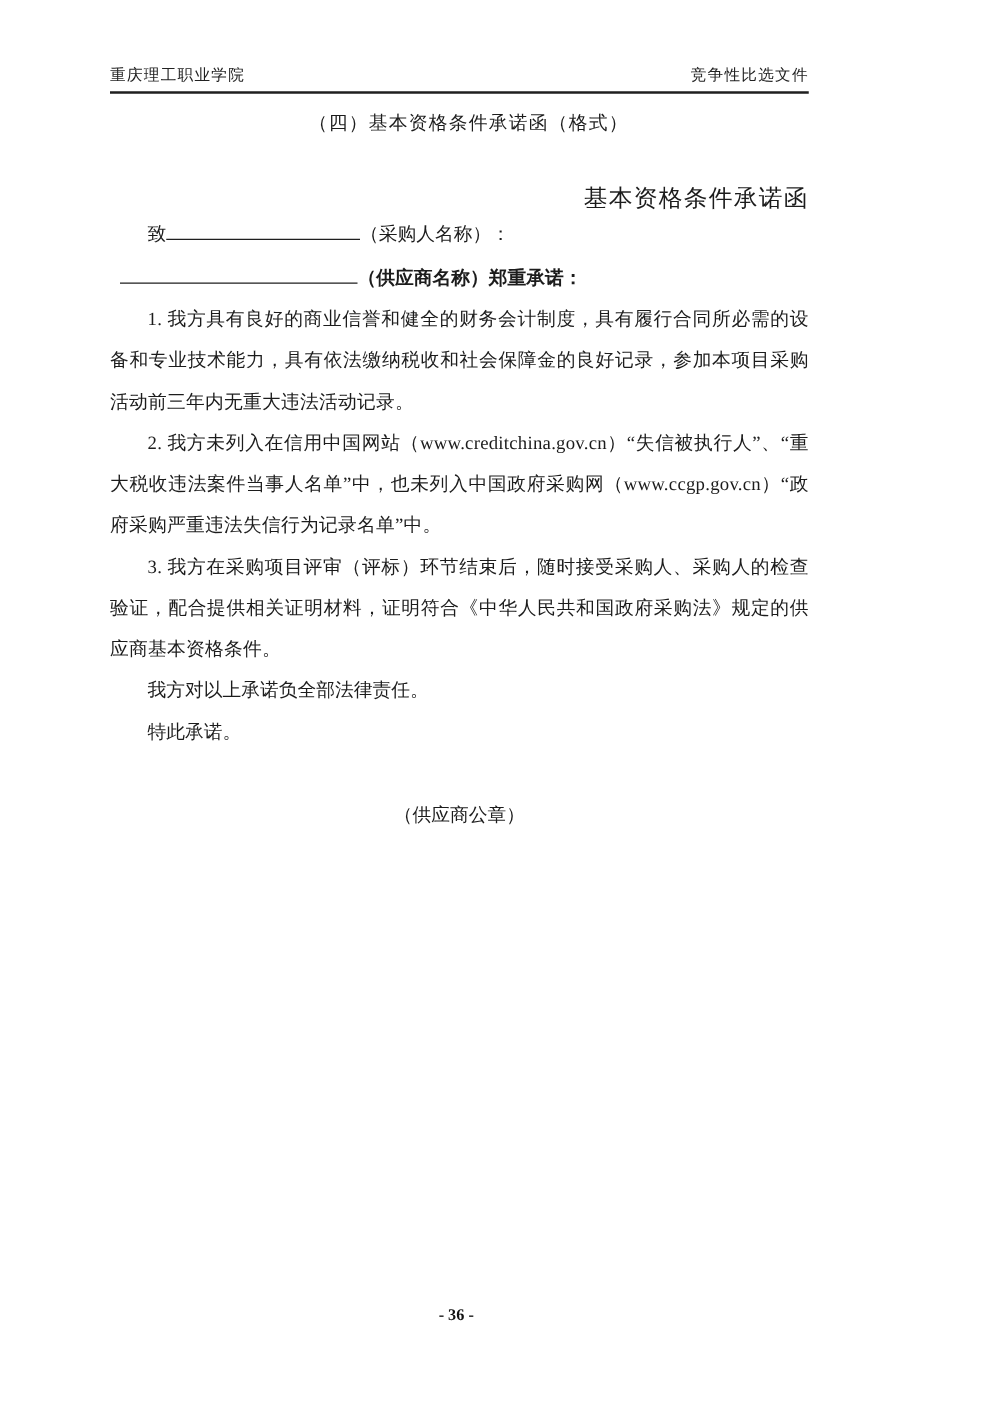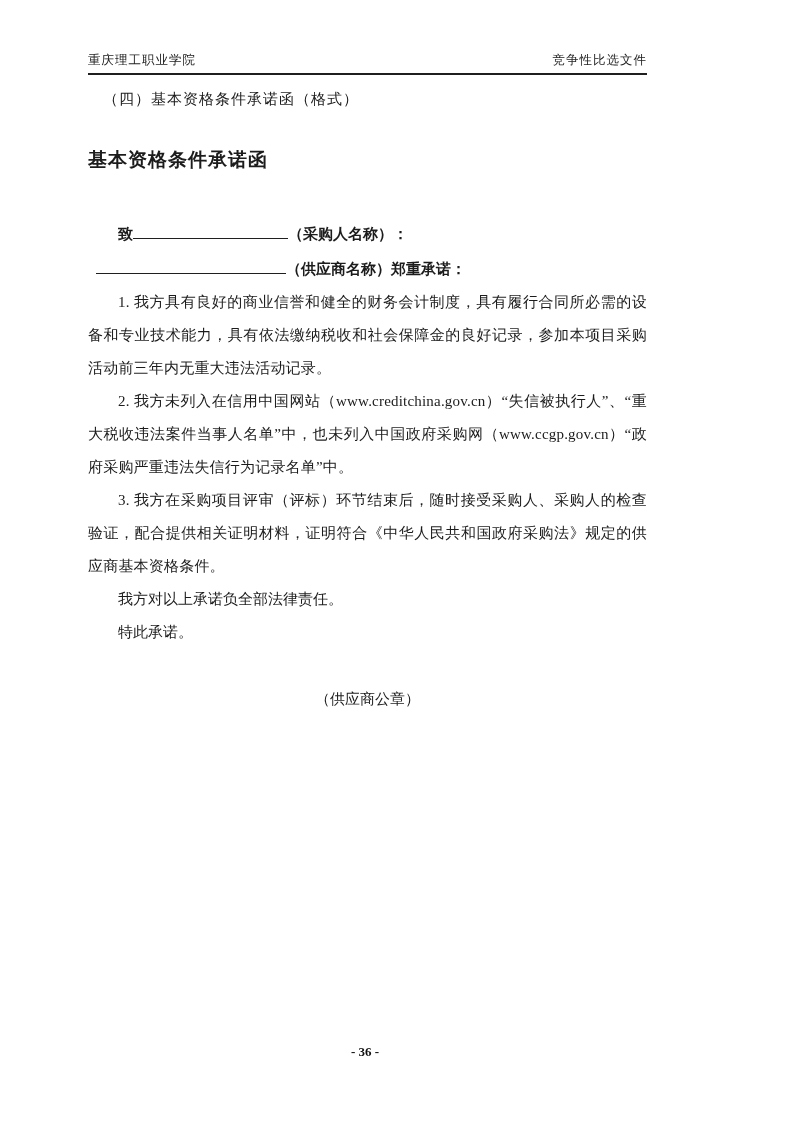--- a/index.html
+++ b/index.html
@@ -40,6 +40,7 @@
     line-height: 18px;
     text-indent: 1em;
     letter-spacing: 1px;
+    text-align: center;
   }
   
   .doc-title {

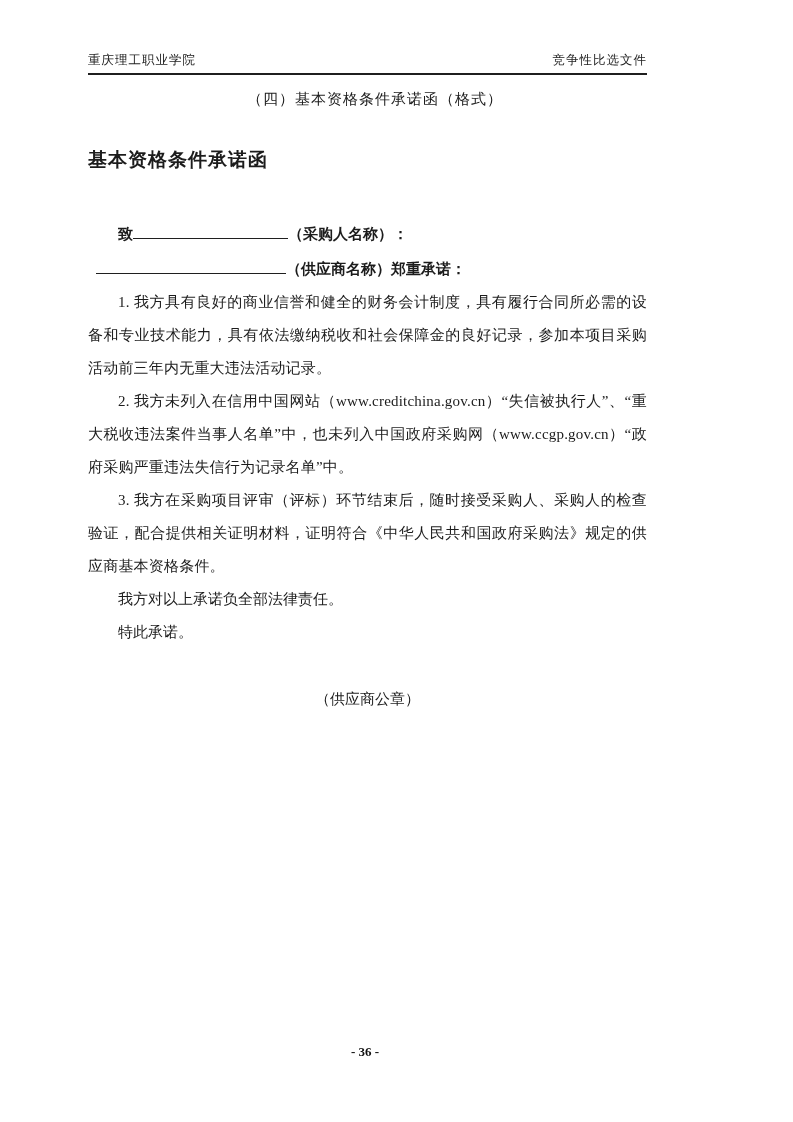--- a/index.html
+++ b/index.html
@@ -45,9 +45,9 @@
   
   .doc-title {
     margin-top: 40px;
-    text-align: left;
+    text-align: right;
     font-size: 19px;
-    font-weight: bold;
+    font-weight: normal;
     line-height: 24px;
     letter-spacing: 1px;
   }

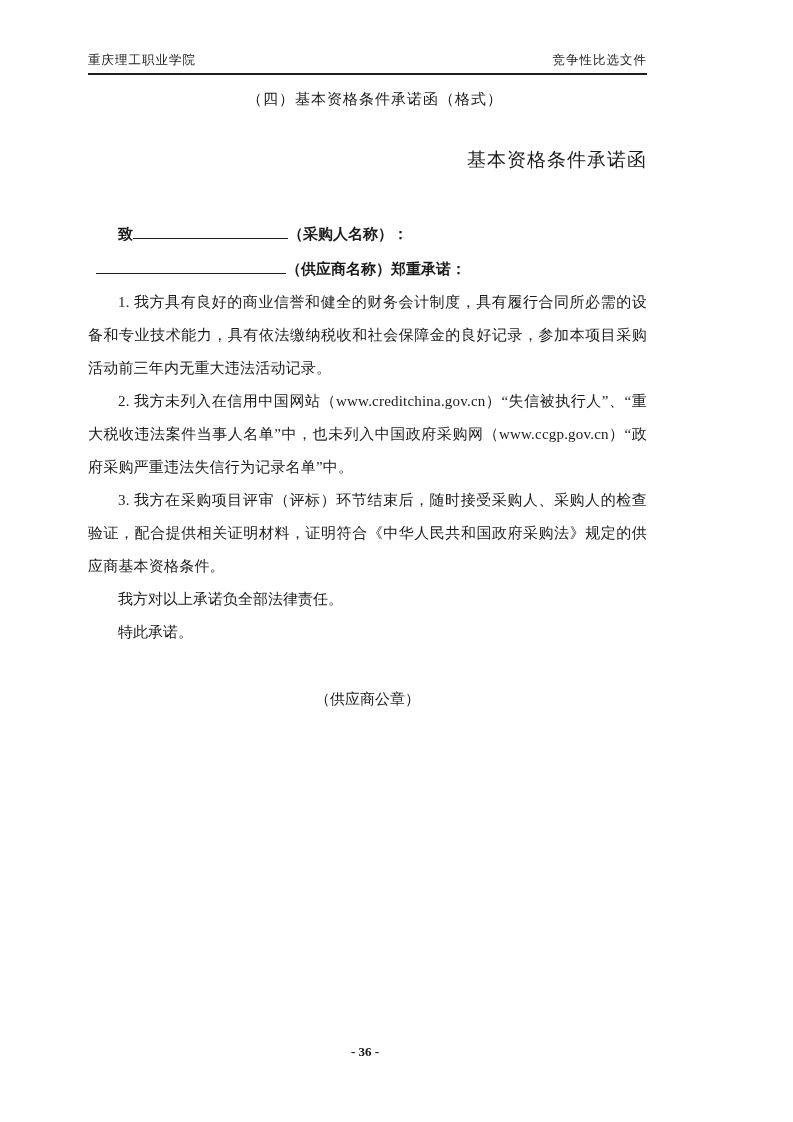--- a/index.html
+++ b/index.html
@@ -54,7 +54,7 @@
   
   .body-text { font-size: 15px; }
   .line { line-height: 33px; }
-  .salutation { margin-top: 46px; text-indent: 2em; font-weight: bold; }
+  .salutation { text-indent: 2em; }
   .supplier-line { margin-top: 2px; font-weight: bold; }
   .blank {
     display: inline-block;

──────

TASK REQUIREMENTS => Return the material line for line, from its beginning to the line that contains "line-height: 24px;", with the pictures left out.

THE COMPLETED TASK =>
--- a/index.html
+++ b/index.html
@@ -40,6 +40,7 @@
     line-height: 18px;
     text-indent: 1em;
     letter-spacing: 1px;
+    text-align: center;
   }
   
   .doc-title {

--- a/index.html
+++ b/index.html
@@ -45,9 +45,9 @@
   
   .doc-title {
     margin-top: 40px;
-    text-align: left;
+    text-align: right;
     font-size: 19px;
-    font-weight: bold;
+    font-weight: normal;
     line-height: 24px;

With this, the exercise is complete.